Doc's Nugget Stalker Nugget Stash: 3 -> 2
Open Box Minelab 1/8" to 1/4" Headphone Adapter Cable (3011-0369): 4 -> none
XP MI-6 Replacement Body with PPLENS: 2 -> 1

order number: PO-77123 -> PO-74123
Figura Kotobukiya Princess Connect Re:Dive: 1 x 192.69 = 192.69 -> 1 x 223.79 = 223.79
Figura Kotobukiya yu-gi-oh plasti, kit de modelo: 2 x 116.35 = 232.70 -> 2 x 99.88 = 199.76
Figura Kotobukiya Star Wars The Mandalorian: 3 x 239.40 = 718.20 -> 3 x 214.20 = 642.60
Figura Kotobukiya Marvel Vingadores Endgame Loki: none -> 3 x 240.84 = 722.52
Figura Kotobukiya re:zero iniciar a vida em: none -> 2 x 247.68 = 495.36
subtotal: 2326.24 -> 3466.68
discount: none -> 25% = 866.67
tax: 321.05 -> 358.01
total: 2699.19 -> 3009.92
---
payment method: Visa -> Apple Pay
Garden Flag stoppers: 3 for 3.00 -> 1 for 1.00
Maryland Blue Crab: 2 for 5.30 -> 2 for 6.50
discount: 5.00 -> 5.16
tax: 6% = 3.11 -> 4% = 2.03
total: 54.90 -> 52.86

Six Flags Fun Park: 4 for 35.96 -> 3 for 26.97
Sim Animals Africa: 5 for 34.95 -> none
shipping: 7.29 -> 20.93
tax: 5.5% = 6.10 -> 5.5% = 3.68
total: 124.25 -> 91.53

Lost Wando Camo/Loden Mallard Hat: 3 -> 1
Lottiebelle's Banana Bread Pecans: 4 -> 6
* * *
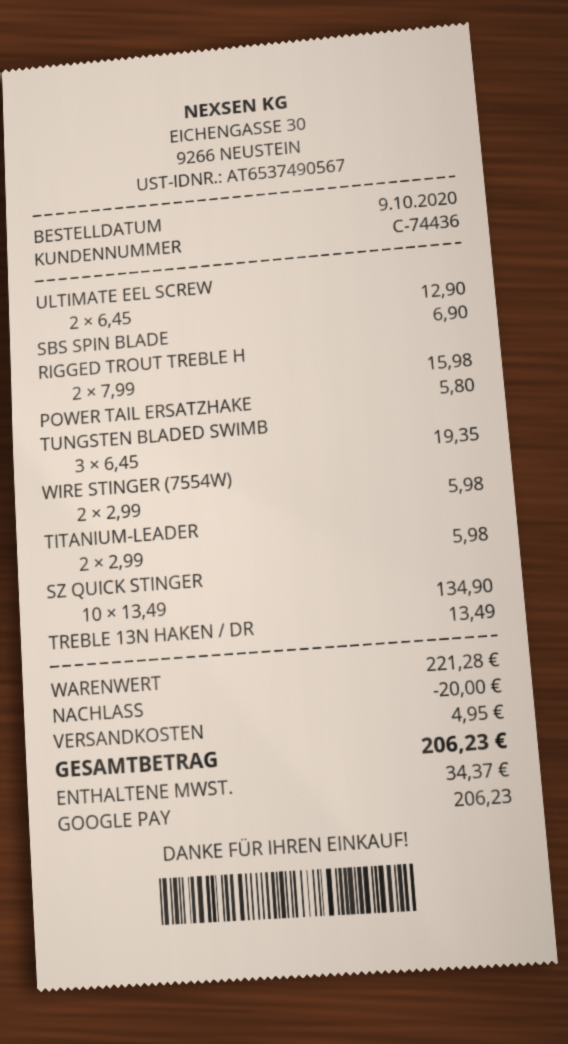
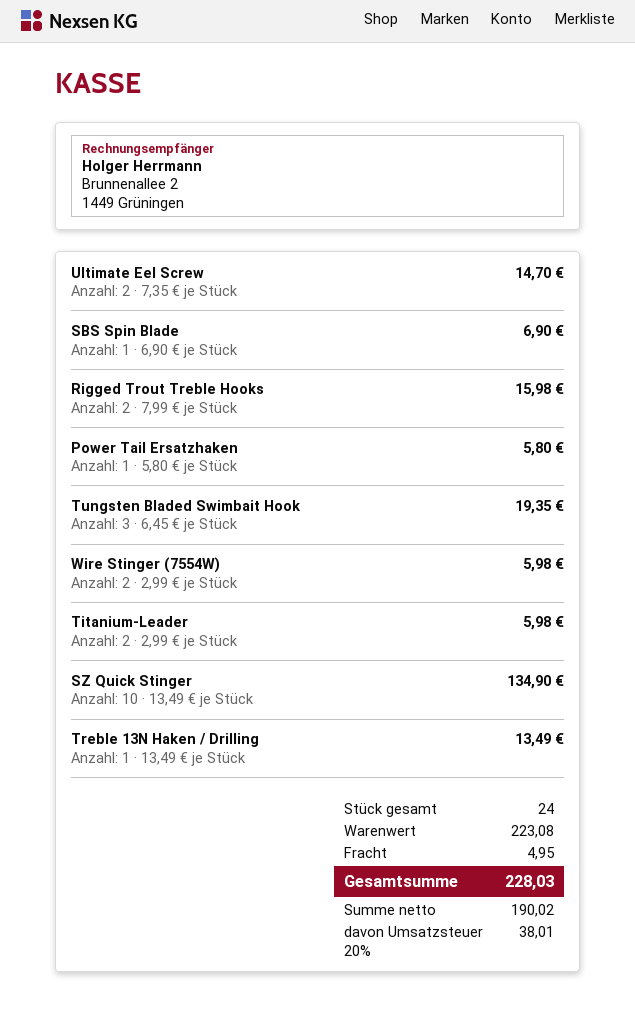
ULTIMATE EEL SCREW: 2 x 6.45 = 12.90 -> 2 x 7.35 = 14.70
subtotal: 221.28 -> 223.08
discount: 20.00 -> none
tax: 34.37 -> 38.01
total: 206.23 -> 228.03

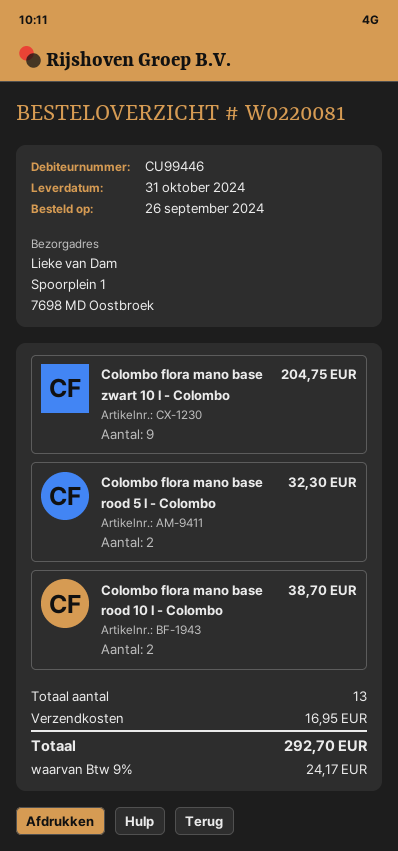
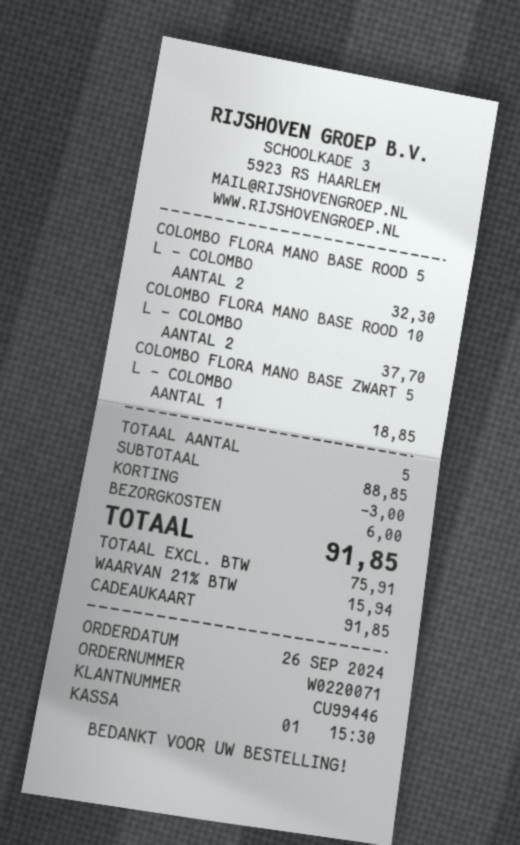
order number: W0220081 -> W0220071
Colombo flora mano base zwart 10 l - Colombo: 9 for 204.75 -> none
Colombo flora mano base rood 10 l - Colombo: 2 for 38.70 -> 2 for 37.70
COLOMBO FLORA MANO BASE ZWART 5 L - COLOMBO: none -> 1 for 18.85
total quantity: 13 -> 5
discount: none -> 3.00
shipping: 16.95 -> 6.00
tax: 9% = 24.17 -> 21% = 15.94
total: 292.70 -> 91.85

◆ THE TASK: Since only part of the listing is wanted, copy exactly the lines from the one holding "discount: none -> 3.00" to the one holding "total: 292.70 -> 91.85", both included.

◆ ANSWER SPACE:
discount: none -> 3.00
shipping: 16.95 -> 6.00
tax: 9% = 24.17 -> 21% = 15.94
total: 292.70 -> 91.85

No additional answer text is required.